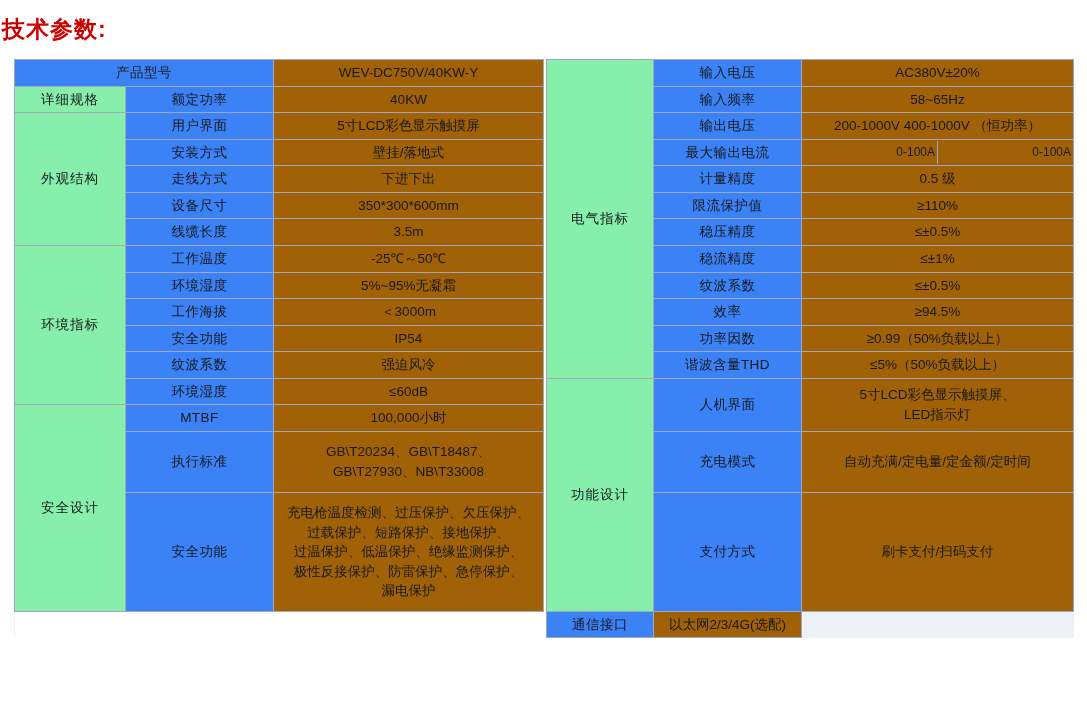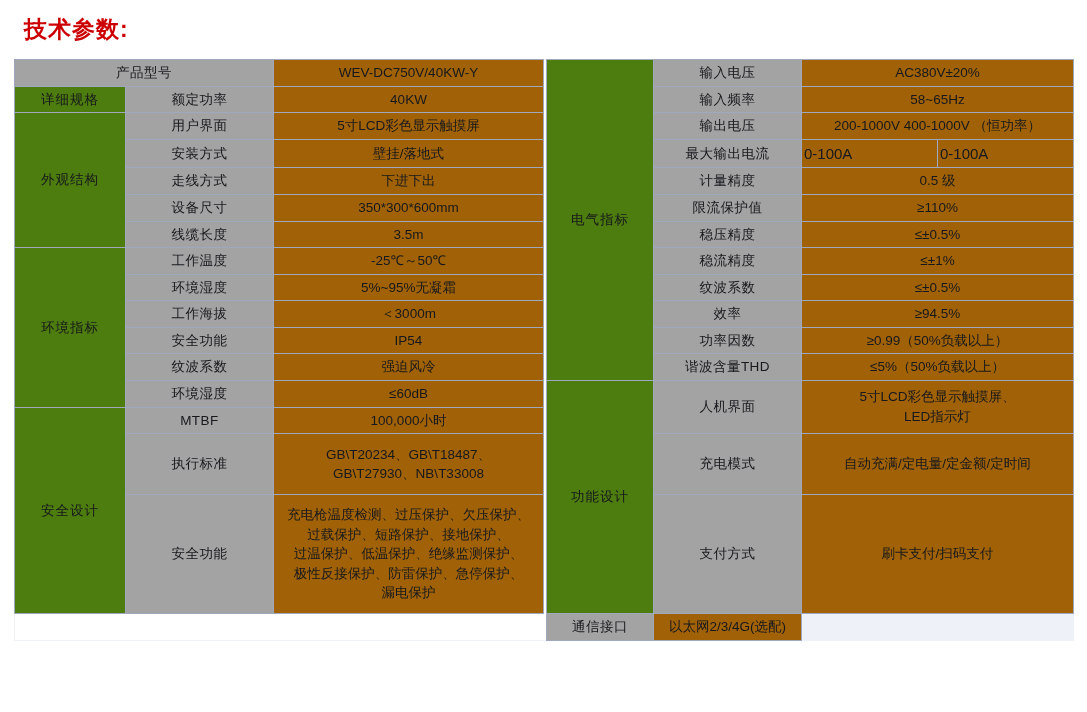--- a/index.html
+++ b/index.html
@@ -16,7 +16,7 @@
   }
   #page-title {
     position: absolute;
-    left: 24px;
+    left: 2px;
     top: 14px;
     font-size: 23px;
     font-weight: bold;

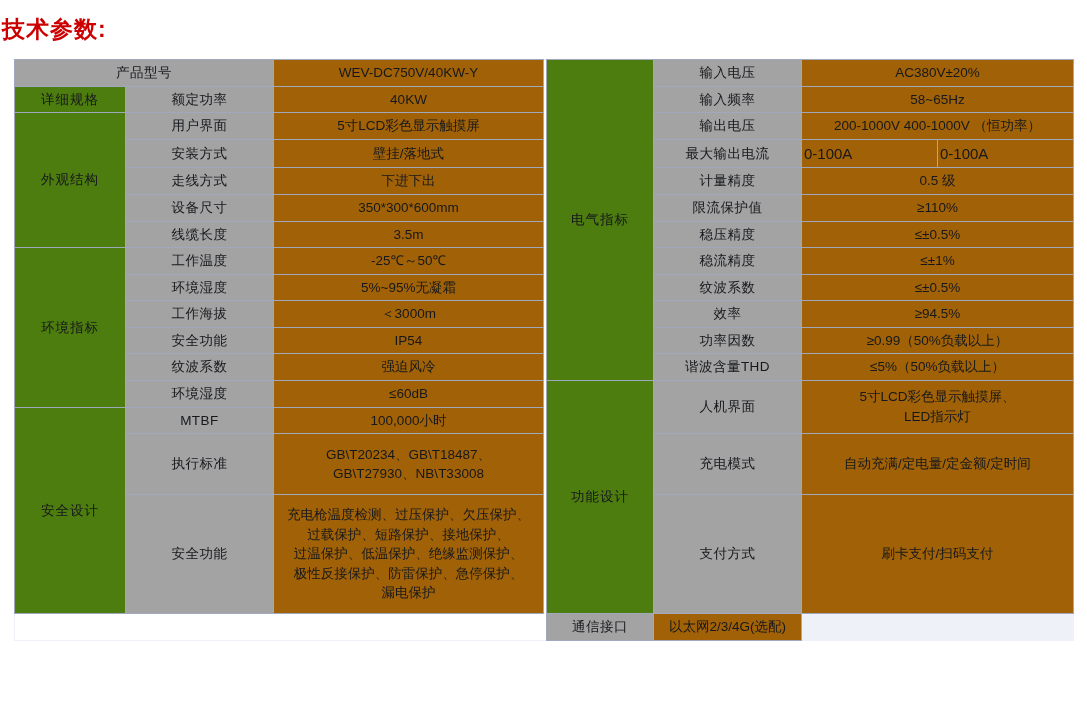--- a/index.html
+++ b/index.html
@@ -52,7 +52,7 @@
     margin-top: 48px;
   }
   td.lbl {
-    background: #a3a3a3;
+    background: #3b82f6;
     letter-spacing: 0.5px;
   }
   td.val {

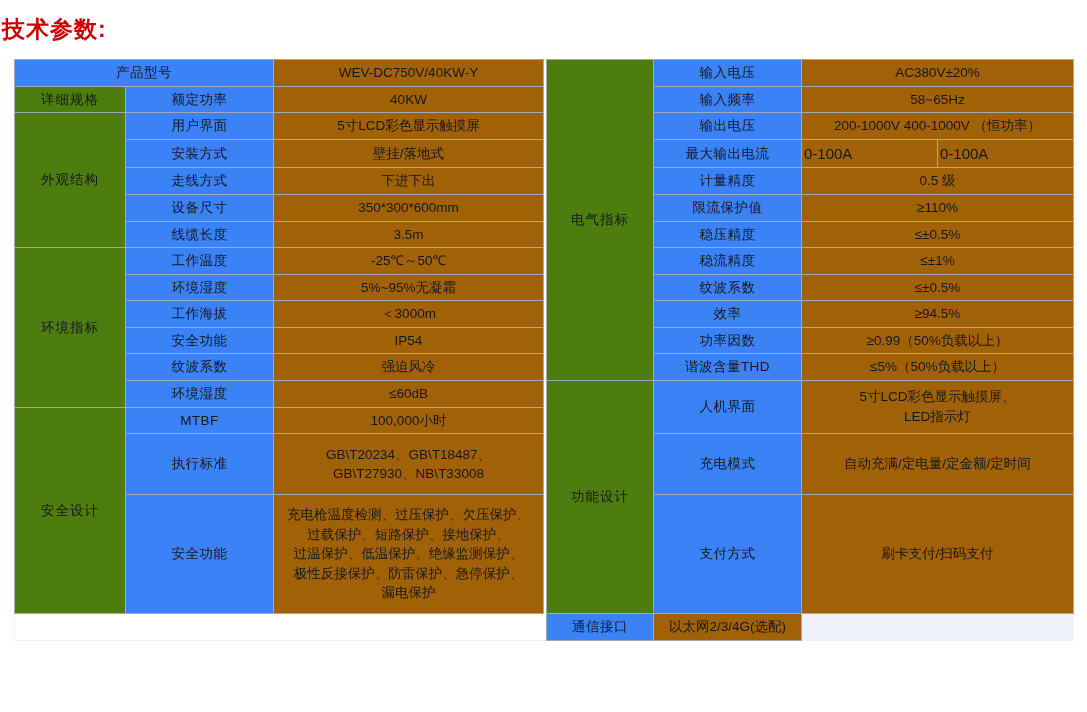--- a/index.html
+++ b/index.html
@@ -46,7 +46,7 @@
     color: #17181c;
   }
   td.grp {
-    background: #4d7c0f;
+    background: #86efac;
     font-size: 14.5px;
     letter-spacing: 1px;
     margin-top: 48px;

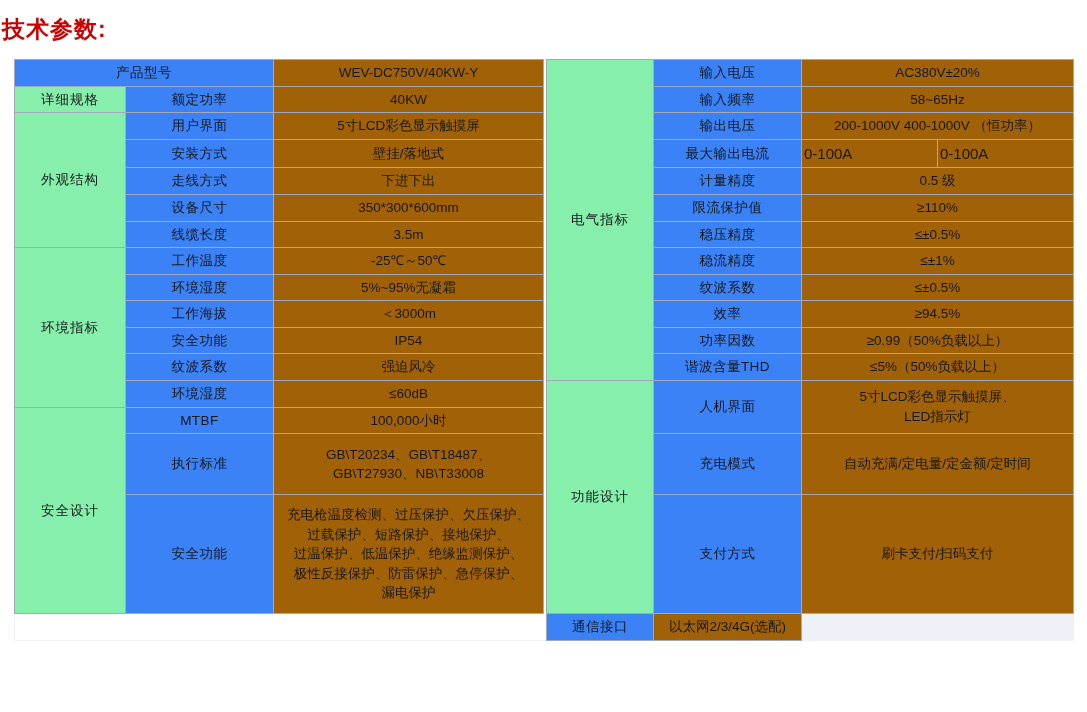--- a/index.html
+++ b/index.html
@@ -81,9 +81,9 @@
   }
   .subsplit-inner > div {
     flex: 1 1 50%;
-    text-align: left;
+    text-align: right;
     padding: 3px 2px;
-    font-size: 15px;
+    font-size: 12px;
   }
   .subsplit-inner > div:first-child {
     border-right: 1px solid #9fa8bd;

------------------------------------------------------------------------

--- Work required ---
Omitting the pictures, repeat all entries exactly.

--- Exercise result ---
--- a/index.html
+++ b/index.html
@@ -16,7 +16,7 @@
   }
   #page-title {
     position: absolute;
-    left: 24px;
+    left: 2px;
     top: 14px;
     font-size: 23px;
     font-weight: bold;

--- a/index.html
+++ b/index.html
@@ -52,7 +52,7 @@
     margin-top: 48px;
   }
   td.lbl {
-    background: #a3a3a3;
+    background: #3b82f6;
     letter-spacing: 0.5px;
   }
   td.val {

--- a/index.html
+++ b/index.html
@@ -46,7 +46,7 @@
     color: #17181c;
   }
   td.grp {
-    background: #4d7c0f;
+    background: #86efac;
     font-size: 14.5px;
     letter-spacing: 1px;
     margin-top: 48px;

--- a/index.html
+++ b/index.html
@@ -81,9 +81,9 @@
   }
   .subsplit-inner > div {
     flex: 1 1 50%;
-    text-align: left;
+    text-align: right;
     padding: 3px 2px;
-    font-size: 15px;
+    font-size: 12px;
   }
   .subsplit-inner > div:first-child {
     border-right: 1px solid #9fa8bd;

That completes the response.